Thanks, it is now installing emacs in the background 

You don't have to really edit the configuration file though, it is fine as it is.

I am so far VERY impressed with pkg.


----------



## Majorix (Oct 15, 2012)

Sorry for the double post.

My PACKAGESITE as set by the configuration file does not work.

It reads: http://pkg.freebsd.org/freebsd:10:x86:32/latest/repo.txz and it cannot connect there. When I replace "pkg" with "pkgbeta" it works. However I looked at the repos on pkgbeta and they seem outdated.

What can I do?

EDIT: It works now and I didn't change anything. Interesting...

EDIT 2: It doesn't work now again.... :/


----------



## SNK (Oct 16, 2012)

The packages for i386 are a month old. You are not using amd64?
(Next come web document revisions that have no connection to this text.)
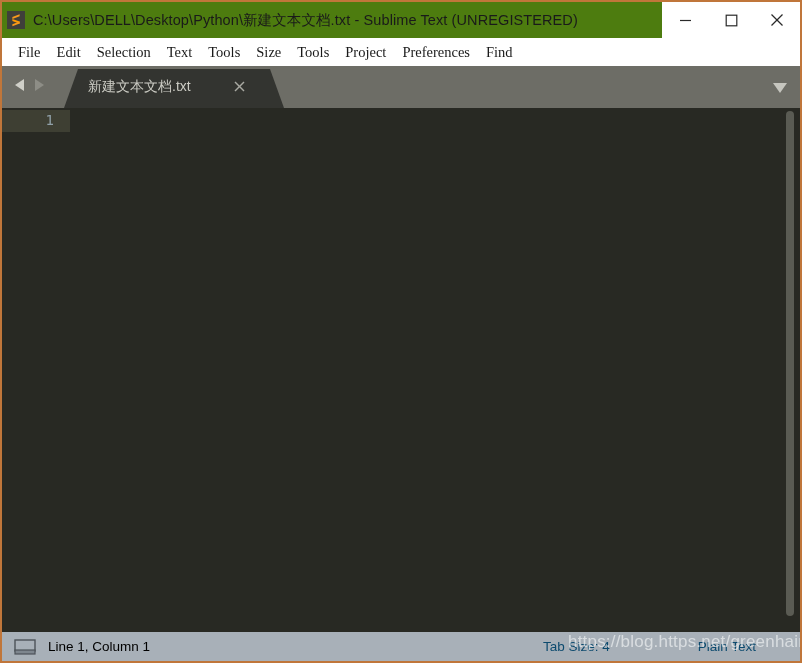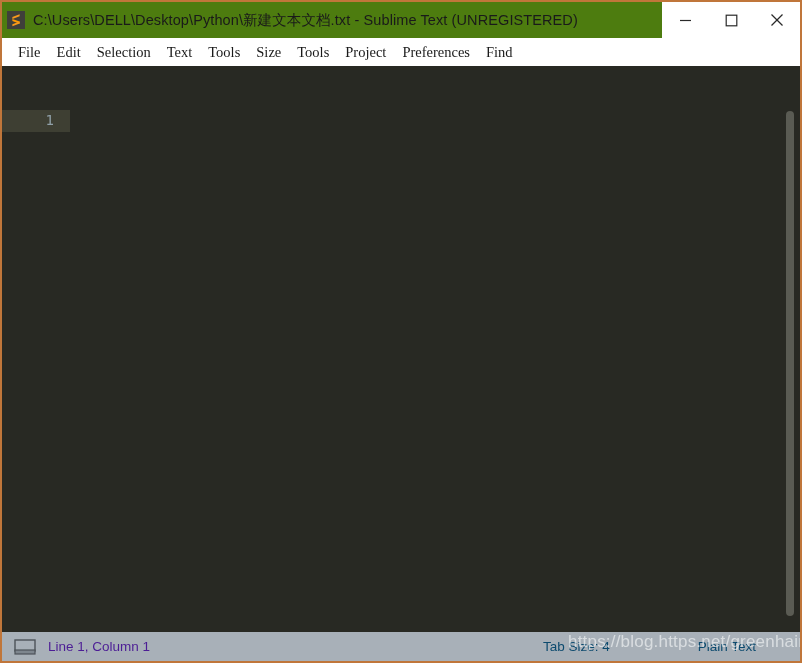--- a/index.html
+++ b/index.html
@@ -209,21 +209,21 @@
   .status-icon {
     margin-left: 12px;
     margin-right: 12px;
     width: 22px;
     height: 16px;
     flex: 0 0 auto;
     display: block;
   }
   .status-left-text {
     font-size: 13.5px;
-    color: #4c1d95;
+    color: #000000;
     white-space: nowrap;
     font-family: "Liberation Sans", sans-serif;
   }
   .status-right {
     position: absolute;
     right: 0;
     top: 0;
     height: 29px;
     display: flex;
     align-items: center;
@@ -292,20 +292,49 @@
     <div class="menu-item">Selection</div>
     <div class="menu-item">Text</div>
     <div class="menu-item">Tools</div>
     <div class="menu-item">Size</div>
     <div class="menu-item">Tools</div>
     <div class="menu-item">Project</div>
     <div class="menu-item">Preferences</div>
     <div class="menu-item">Find</div>
   </div>
 
+  <div class="tabbar">
+    <div class="navarrows">
+      <span>
+        <svg width="12" height="14" viewBox="0 0 12 14" xmlns="http://www.w3.org/2000/svg" aria-hidden="true">
+          <polygon points="10,1 10,13 1,7" fill="#cfcfc8"></polygon>
+        </svg>
+      </span>
+      <span>
+        <svg width="12" height="14" viewBox="0 0 12 14" xmlns="http://www.w3.org/2000/svg" aria-hidden="true">
+          <polygon points="2,1 2,13 11,7" fill="#8d8d86"></polygon>
+        </svg>
+      </span>
+    </div>
+
+    <div class="tab-shape"></div>
+    <div class="tab-label">新建文本文档.txt</div>
+    <div class="tab-close">
+      <svg width="11" height="11" viewBox="0 0 11 11" xmlns="http://www.w3.org/2000/svg" aria-hidden="true">
+        <line x1="1" y1="1" x2="10" y2="10" stroke="#a9a9a2" stroke-width="1.4"></line>
+        <line x1="10" y1="1" x2="1" y2="10" stroke="#a9a9a2" stroke-width="1.4"></line>
+      </svg>
+    </div>
+
+    <div class="tabs-menu">
+      <svg width="16" height="12" viewBox="0 0 16 12" xmlns="http://www.w3.org/2000/svg" aria-hidden="true">
+        <polygon points="1,1 15,1 8,11" fill="#c6c6bf"></polygon>
+      </svg>
+    </div>
+  </div>
 
   <div class="editor">
     <div class="gutter-highlight"></div>
     <div class="line-number">1</div>
     <div class="caret"></div>
     <div class="scrollbar-track">
       <div class="scrollbar-thumb"></div>
     </div>
   </div>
During September the online repo did not get updated so I started to compile packages myself in a jail with ports-mgmt/poudriere.

Currently it is still pkgbeta instead of pkg.


----------



## Majorix (Oct 16, 2012)

No, I am not using amd64. This is an old netbook that does not even support 64-bit


----------



## Majorix (Oct 17, 2012)

Anyone? I am stuck with these old packages. Will there be new packages for x86?


----------



## SirDice (Oct 17, 2012)

You can always set up your own repository. I actually recommend doing that.


----------